Verma S.R.1, Yadav A.2, Narwal R.3

A study to assess the knowledge and practice regarding aseptic technique adopted during labour among staff nurses

Verma S.R.1, Yadav A.2, Narwal R.3

1Mr. Shiv Ram Verma, Nursing Tutor, GNMTC, Govt. S. K. Hospital, Sikar,  2Dr. Ashok Yadav, Nursing Lecturer, Government College of Nursing, Jaipur, 3Mrs. Ritu Narwal, Nursing Lecturer, Vinayak College of Nursing, Kalwar Road, Jaipur, Rajasthan, India

Corresponding author: Shiv Ram Verma, Email: shivram.jaipur82@gmail.com


Abstract

Background: Aseptic technique is a set of specific practices and procedures performed control condition with the goal of minimizing sepsis. Pathogens may introduce infection through contact with the environment, personal or equipment.
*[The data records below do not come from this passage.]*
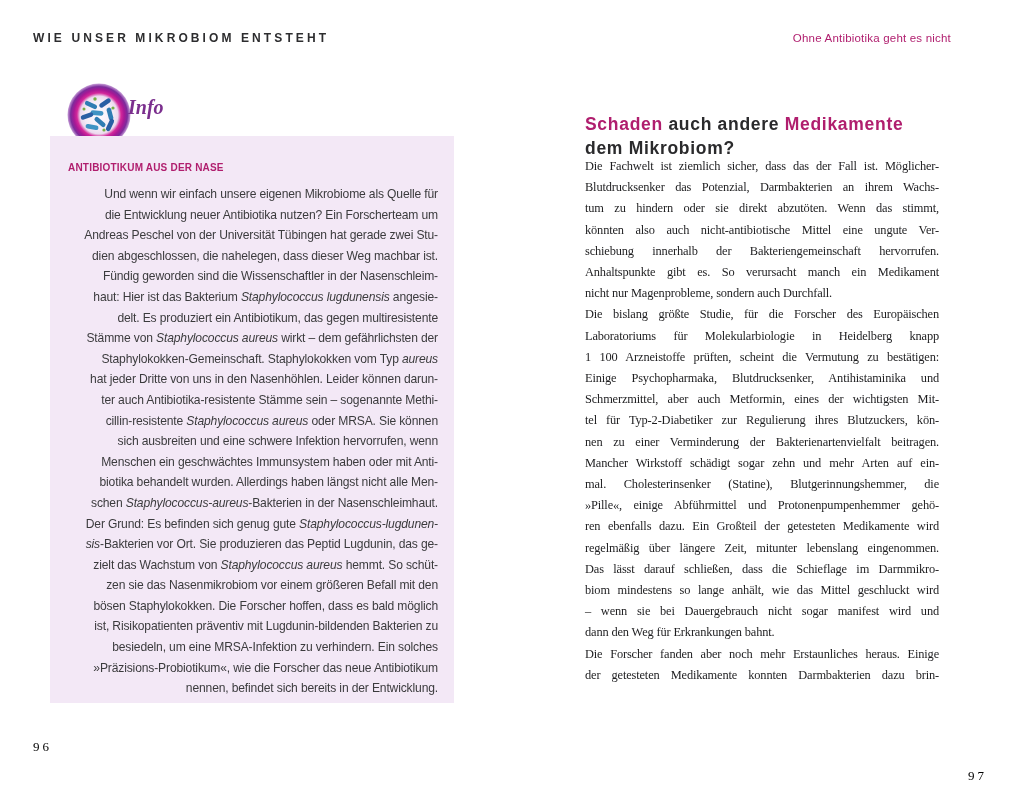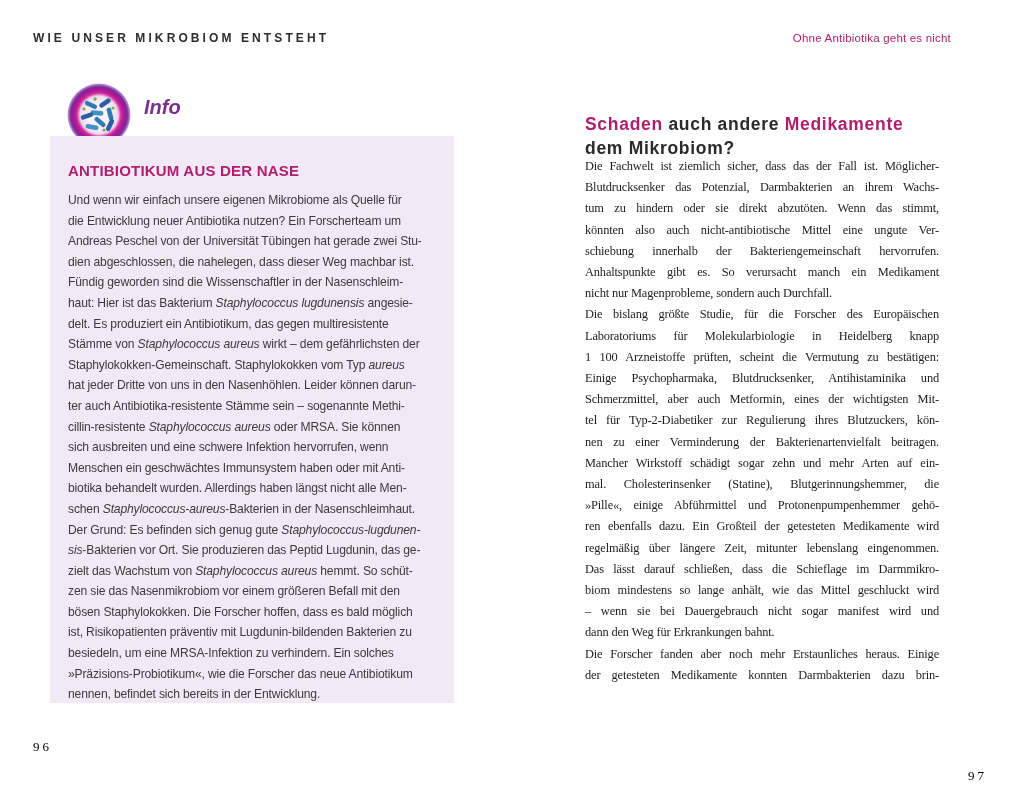"Info" .info-label { font-family: Liberation Sans, sans-serif -> Liberation Serif, serif; left: 144px -> 128px }
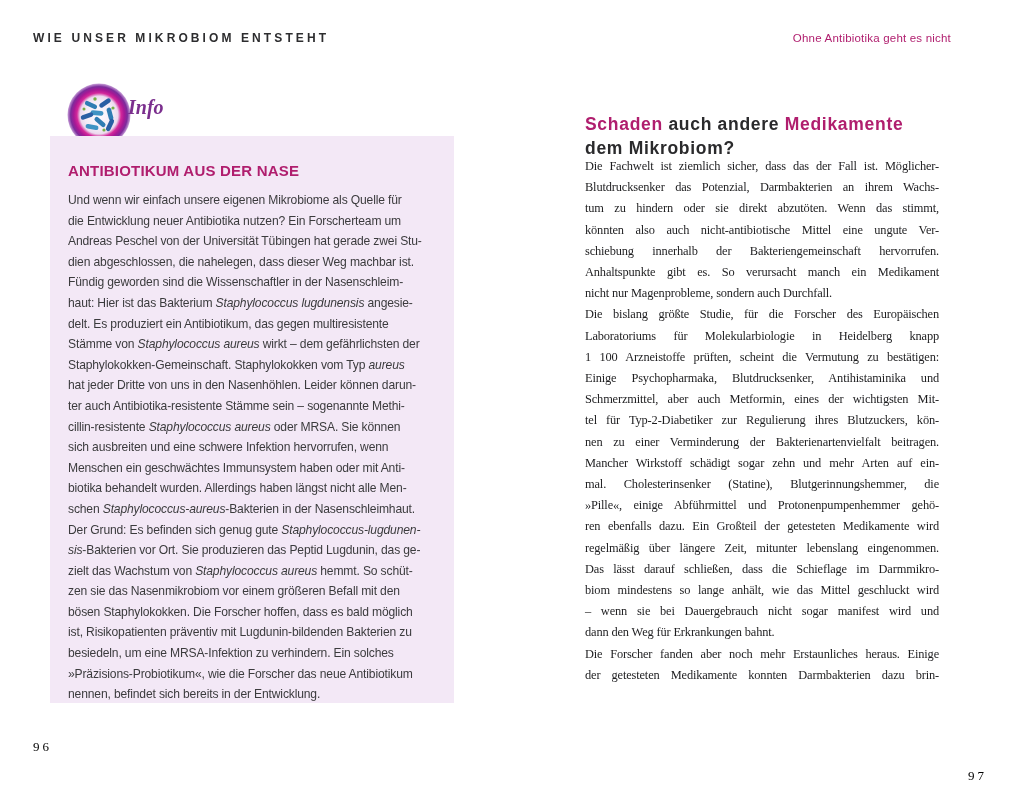"ANTIBIOTIKUM AUS DER NASE" .info-title { font-size: 15px -> 10px }
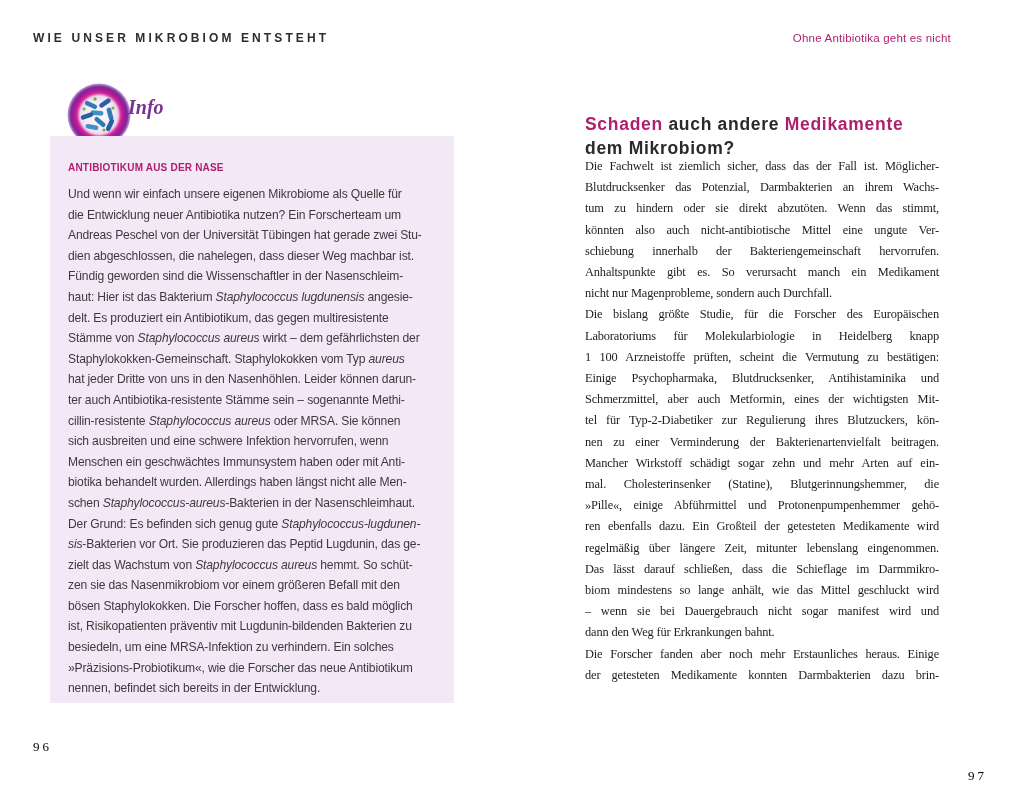"Und wenn wir einfach unsere" .info-text .line { text-align: none -> right }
Objectives: To assess the knowledge and practice on aseptic technique adopted during labour among staff nurses and also compare existing knowledge and practice. Methods: It is a non - experimental descriptive study carried out on the staff nurses working in labour rooms of the hospitals of Sikar, Rajasthan. A study was conducted during the year of 2018 among 50 staff nurses working in labour rooms of the hospitals, who were selected by using non-probability two stage cluster sampling technique. A self-administered structured questionnaire and an observation checklist were used for data collection. Result: The findings indicated that majority of 37 (74%) staff nurses had fair knowledge and 36 (72%) had fair attitude regarding aseptic technique adopted during labour. The mean of knowledge and practice test (14.42 & 19.04) and SD of knowledge and practice test was (3.62 & 4.65). There was significant association between the knowledge and practice. Conclusion: The study concluded that the good knowledge and practice regarding aseptic technique adopted during labour is the key issue for better maternal health.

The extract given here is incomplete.